Turkish Journal of Medical Sciences




Background/aim: Nosocomial infections occur worldwide and affect both developed and resource-poor countries. The aim of this paper was to determine the prevalence and risk factors for nosocomial infections in one Serbian hospital. Materials and methods: Three-point prevalence surveys were conducted in the Clinical Center of Kragujevac (1240 beds). The standard definitions for nosocomial infections of the Centers for Diseases Control and Prevention were used. The authors conducted surveys according to the same protocol.

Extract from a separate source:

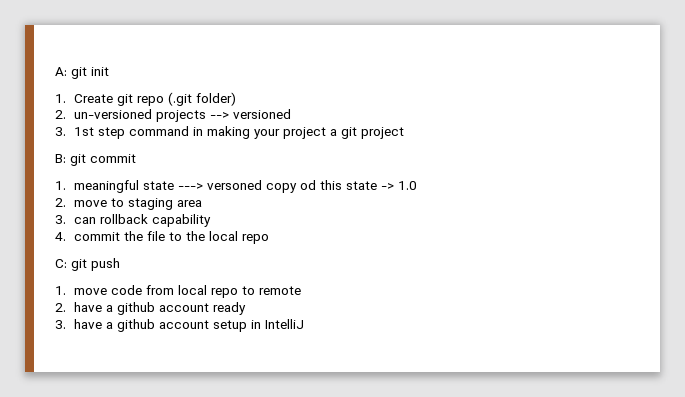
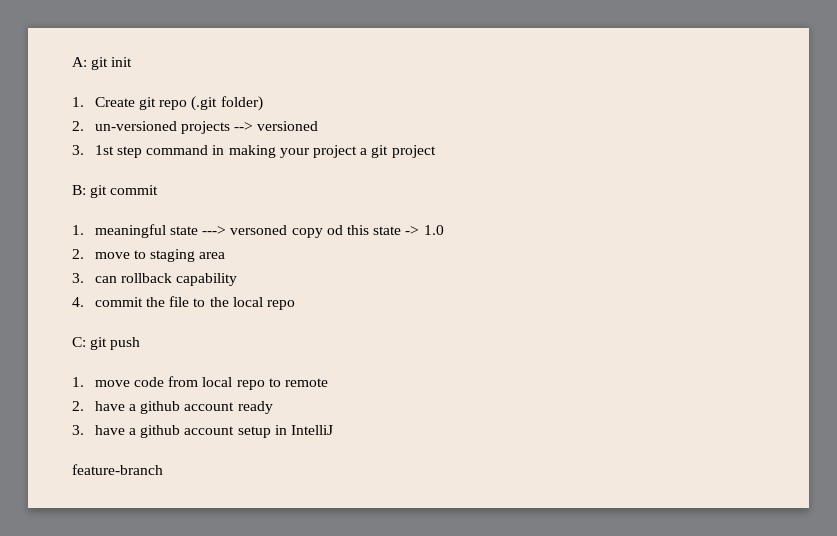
+ feature-branch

Results: The prevalence of infected patients and the overall prevalence of nosocomial infections was 6.2% and 7.1% in 2003, 4.6% and 4.6% in 2005, and 7.6% and 8.7% in 2009, respectively. In all three studies, the risk factors for nosocomial infections were older age, intravascular catheters, urinary catheters, longer hospital stays, hospitalization in an intensive care unit, and surgeries. According to the multivariate regression analysis, a prolonged hospitalization and use of a urinary catheter were independent risk factors for nosocomial infections in the first and second study. Conclusion: The overall healthcare-associated infection prevalence in our hospital increased from 2003 to 2009, and this was an incentive for a better definition of infection control priorities in high-risk departments.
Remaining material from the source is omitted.